Background: Colorectal cancer (CRC) is a major cause of morbidity and mortality, being the second most common type of cancer worldwide in both men and women. It accounts yearly for approximately 9% of all new cases of cancers. Furthermore, the current chemotherapeutic regimens seem unsatisfactory, so that exploration of novel therapeutic modalities is needed. The present study was undertaken to investigate the inhibitory effects of a crude alkaloid extract (CAERS) of a medicinal herb, Rhazya stricta, on proliferation of CRC HCT116 cells and to elucidate mechanisms of action. To achieve these aims, we utilized MTT, comet, DNA laddering and gene reporter assays, along with Western blot and RT-PCR analyses.
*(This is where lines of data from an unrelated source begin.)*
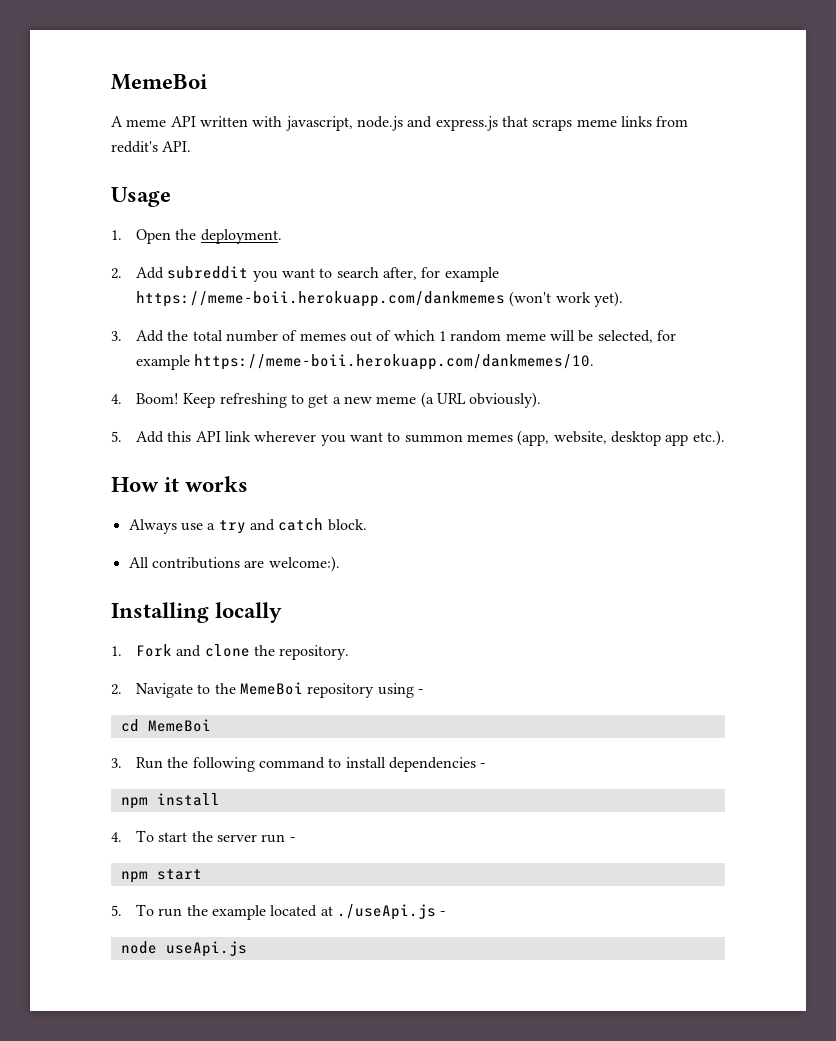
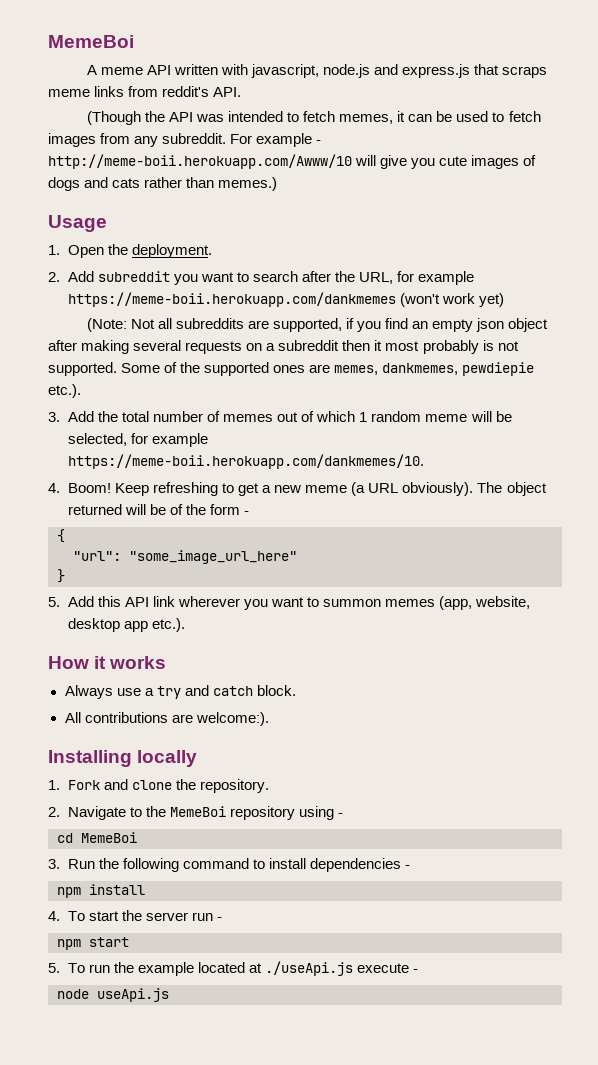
(192, 146) none -> [86,111,541,125] [48,133,322,147] [48,154,537,169] [48,177,278,191] // (Though the API was intended to fetch memes, it can be used to fetch images from any subreddit. For example - http://meme-boii.herokuapp.com/Awww/10 will give you cute images of dogs and cats rather than memes.)
[383,267,418,280] after, -> [302,271,394,284] after the URL,
[594,291,624,307] yet). -> [479,293,505,307] [86,318,549,332] [48,340,519,354] [48,362,535,376] [48,384,81,398] yet) // (Note: Not all subreddits are supported, if you find an empty json object after making several requests on a subreddit then it most probably is not supported. Some of the supported ones are memes, dankmemes, pewdiepie etc.).
(542, 400) none -> [477,482,547,496] [67,504,250,515] [57,529,65,543] [73,550,297,564] [57,569,65,583] The object returned will be of the form - // { // "url": "some_image_url_here" // }
(437, 912) none -> [357,963,410,973] execute

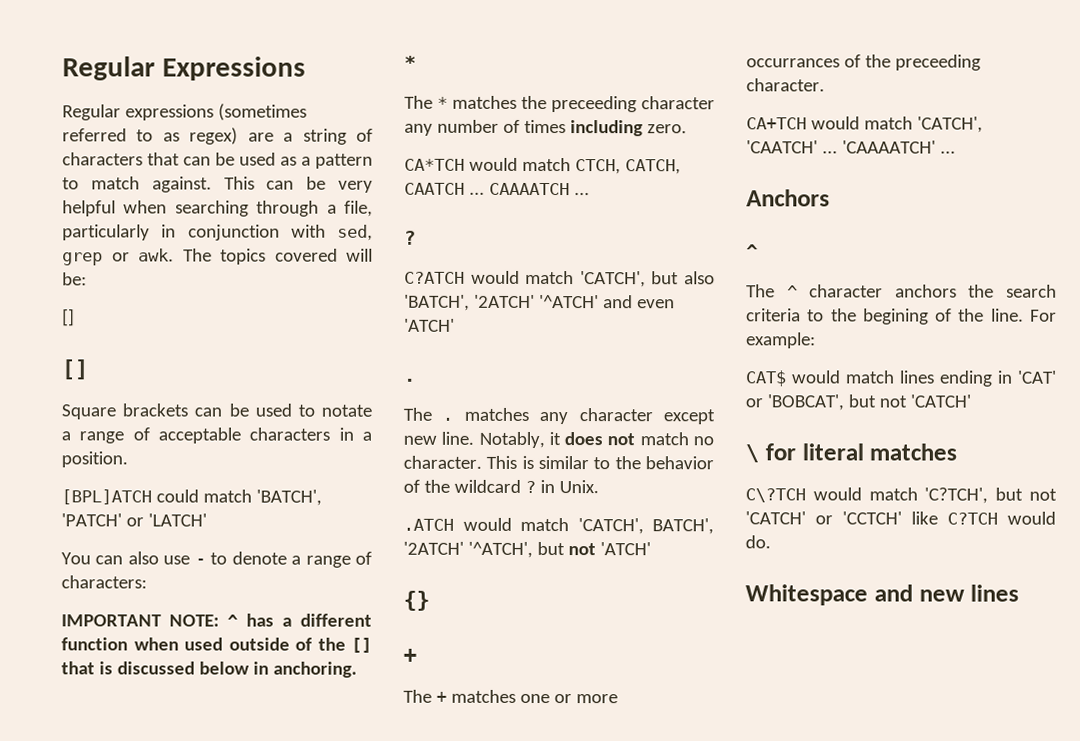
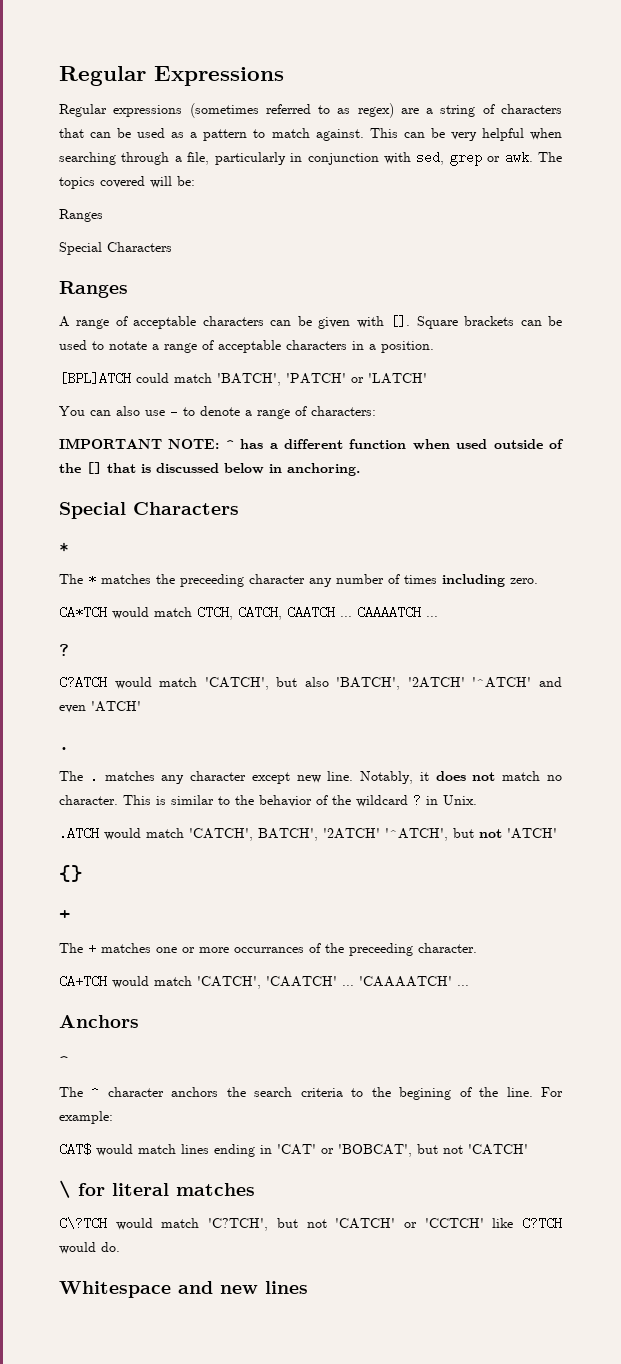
[62,308,75,327] [61,359,89,380] [] // [] // -> [59,209,103,222] [59,242,172,255] [59,281,128,298] [59,315,411,329] Ranges // Special Characters // Ranges // A range of acceptable characters can be given with [].
(357, 669) none -> [59,502,239,519] // Special Characters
Results: We found that CAERS inhibited cell proliferation and induced apoptotic cell death in HCT116 cells. Hallmarks of morphological and biochemical signs of apoptosis were clearly evident. CAERS down-regulated DNA-binding and transcriptional activities of NF-${\kappa}B$ and AP-1 proteins, while up-regulating expression of the Nrf-2 protein. It also down-regulated expression levels of the ERK MAPK, Bcl-2, cyclin D1, CDK-4, survivin and VEGF and up-regulated levels of Bax, caspase-3/7 and -9, p53, p21, Nrf-2. Markedly, it promoted mRNA expression levels of cytoprotective genes including the hemeoxygenase-1, NAD(P)H quinine oxidoreductase 1 and UDP-glucuronyltransferase. Conclusions: These findings indicate that CAERS exerts antiproliferative action on CRC cells through induction of apoptotic mechanisms, and suggest CAERS could be a promising agent for studying and developing novel chemotherapeutic agents aimed at novel molecular targets for the treatment of CRC.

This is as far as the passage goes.